Volvamos a leer Mateo 7:23.
(23) Y entonces les declararé: "Jamás os conocí; APARTAOS DE MI, LOS QUE PRACTICÁIS LA INIQUIDAD". (Mateo 7:23)
Lo que más me resalta en estos versículos, es que estas personas habían hecho cosas impresionantes por el reino - hablar en el nombre de Dios, echar fuera demonios y hacer milagros no es poca cosa. Pero aún así, la respuesta de Jesús es: "Jamás os conocí". Y aquí vemos la importancia de que nos hagamos conocidos de Dios. Porque podemos saber acerca de Dios, podemos leer toda la biblia, podemos investigar e imitar las cosas que hace Dios, pero si no pasamos tiempos íntimos en su presencia y si no lo buscamos a Él, todo sería en vano.
En los versículos anteriores, Mateo 7:16, habla de que a las personas se les conoce por su fruto. Y tristemente, ahora habemos varios que nos decimos cristianos, vamos a la iglesia, levantamos las manos en adoración, pero nada cambia en nuestras vidas.

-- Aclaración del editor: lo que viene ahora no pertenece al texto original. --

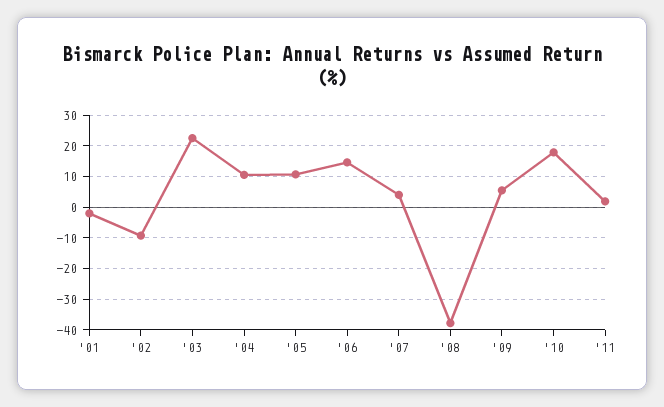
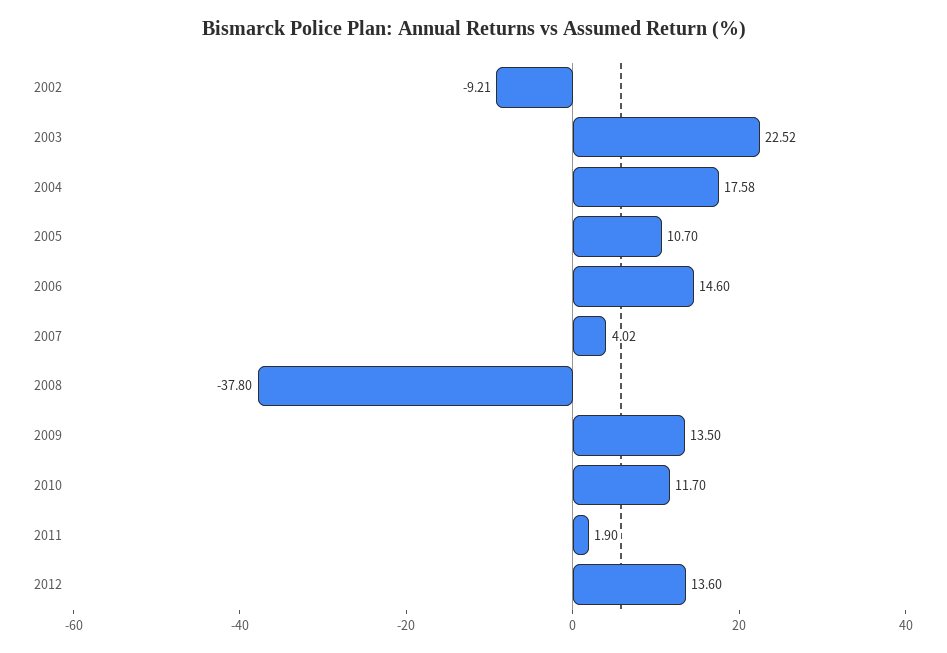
'01: -2 -> none
'04: 10 -> 17.58
'09: 6 -> 13.5
'10: 18 -> 11.7
2012: none -> 13.6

No se ve un fruto de intimidad con Dios. Cuántos de nosotros queremos vivir en la casa de Dios, sin cruzar su puerta, sin seguir sus reglas, sin convivir con Dios.
Es como que hiciéramos una fiesta de cumpleaños para nuestro hijo y queremos invitar a las personas más cercanas a nosotros. Pero alguna persona trata de entrar usando la excusa de que ha investigado todo acerca de nuestras vidas, ha tratado de imitar nuestras costumbres y por sus investigaciones se enteró de esta fiesta de cumpleaños. Si algo así pasara, lejos de sentirnos halagados, ¡nos sentiríamos invadidos! Llamaríamos a la seguridad, porque no conocemos quién es este que quiere invadir nuestra celebración.
Eso entiendo por este versículo. No podemos reclamar nuestra entrada al reino de Dios, si en esta vida no tuvimos intimidad con el Rey.
En las siguientes partes del devocional exploraremos como cultivar esta relación. Hoy, detengámonos, abramos nuestro corazón y pidámosle a Dios que nos prenda el fuego y el deseo de tener esta intimidad con Él. Demos el primer paso para iniciar una relación con nuestro Creador y nuestro Padre.